If you find this methodology questionable, but aren’t sure exactly what went wrong, you might be interested in hearing about psychometrics, the field concerned with psychological measurement. According to psychometricians, part of the problem is that psychologists are failing to follow best practices. That is the subject of this paper:
Test bias across groups
Suppose that I create a test which I claim measures intelligence. I use this test to measure people of different races, and I find that white people get higher scores than black people. Does this mean that there is a difference in average intelligence, or does it mean the test is biased? You could just check the test questions, but it’s entirely possible that the test is biased in some way that isn’t obvious. How can you prove it one way or another?
What we’d like to prove is measurement invariance. That is, given two people of equal intelligence, they should (on average) score the same on the test, regardless of their race. Psychologists cannot demonstrate measurement invariance directly, because they have no way to measure intelligence apart from the test.
Instead, they usually demonstrate a related property, known as predictive invariance. To do this, we first select some criterion of interest. For example, we might simply separate out one of the questions on the test and call that the criterion of interest. We then look at the relation between this criterion of interest and the results of the test. If the relationship is the same across groups, then we’ve demonstrated predictive invariance.
Now, the question is, does predictive invariance imply measurement invariance? Psychometricians have come to the conclusion that it does not. In fact, it can be proven* under common assumptions that predictive invariance contradicts measurement invariance.

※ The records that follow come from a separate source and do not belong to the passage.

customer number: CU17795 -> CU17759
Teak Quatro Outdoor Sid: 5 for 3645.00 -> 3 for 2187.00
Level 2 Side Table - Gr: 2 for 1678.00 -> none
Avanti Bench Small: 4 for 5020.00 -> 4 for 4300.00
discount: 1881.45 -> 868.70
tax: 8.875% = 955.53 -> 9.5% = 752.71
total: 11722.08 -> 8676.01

It is therefore fascinating to hear psychologists boast that “the issue of test bias is scientifically dead” on the basis that predictive invariance is found nearly everywhere. This appears to imply instead the opposite, that test bias is ubiquitous.
*The proof is interesting but technical, so I will discuss it at a later date.

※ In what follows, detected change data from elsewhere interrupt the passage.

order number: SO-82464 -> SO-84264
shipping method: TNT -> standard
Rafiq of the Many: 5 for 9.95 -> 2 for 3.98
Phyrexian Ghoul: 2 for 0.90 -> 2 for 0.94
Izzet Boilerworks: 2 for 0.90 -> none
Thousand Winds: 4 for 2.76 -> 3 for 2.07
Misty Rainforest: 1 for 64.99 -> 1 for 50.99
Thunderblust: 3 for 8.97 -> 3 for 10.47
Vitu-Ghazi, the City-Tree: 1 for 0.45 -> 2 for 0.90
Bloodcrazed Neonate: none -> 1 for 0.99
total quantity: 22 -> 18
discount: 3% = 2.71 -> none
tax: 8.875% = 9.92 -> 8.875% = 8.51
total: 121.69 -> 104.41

Causal theories of testing
As mentioned earlier, survey questions are often validated by making sure they all correlate with one another. This criterion is called internal consistency. Do you necessarily expect high internal consistency?
As it turns out, it depends on your causal theory. For example, suppose I am measuring socioeconomic status (SES) using a series of questions. We call SES the “latent variable”, and the questions “indicators”. Does the latent variable cause the indicators, or do the indicators cause the latent variable? For example, you might say that education and income cause SES. When indicators cause the latent variables you don’t necessarily expect internal consistency at all (although internal correlations may appear anyway).

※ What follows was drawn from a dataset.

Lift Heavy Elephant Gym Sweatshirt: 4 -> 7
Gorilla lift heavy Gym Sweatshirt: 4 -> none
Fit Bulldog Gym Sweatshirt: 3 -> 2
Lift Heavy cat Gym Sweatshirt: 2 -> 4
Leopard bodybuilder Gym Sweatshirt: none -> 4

But here’s the problem. Most measures in psychology don’t have any causal theory behind them. What the test measures is the thing measured by the test. There is no latent variable that is separate from the indicators. Under this view, it is impossible for the test to be biased, because it always measures exactly the thing it intends to measure, itself. This is well and good (not really), but then how can psychologists justify their far-reaching conclusions?
Borsboom suggests a bunch of questions that could be asked of the latent variable. Does it cause the indicators, or is it caused by the indicators? Is it discrete, or continuous? If the latent variable is continuous, are the indicators a monotonic function of it? Are they a smooth or erratic function? Part of the problem is that psychological theory doesn’t predict any particular answers to these questions. So perhaps we will only know once psychologists start following advice from psychometricians.
Borsboom spends a lot of time talking about the social obstacles to incorporating psychometrics into psychological research. I did not discuss this because I am not a researcher in this field and it’s out of my hands. Instead I focused on some of the concrete issues in common psychological methodology. First, I talked about how tests can be biased towards various groups, and psychologists assess this bias incorrectly. Second, I talked about how psychologists fail to think of their tests as related to latent variables in a causal structure. But this is just brushing the surface.
Recently, there’s been controversy over the “replicability crisis” in psychology. Could it be that psychologists can’t replicate studies because of their bad psychometric practices? Sadly, I think these might be independent problems piled on top of each other. Bad psychometric practices wouldn’t lead to replication failures, they would instead lead to replicable, but unjustified conclusions.
Of course, this paper was written over ten years ago. Perhaps psychologists have seen the light in the last decade? I couldn’t say.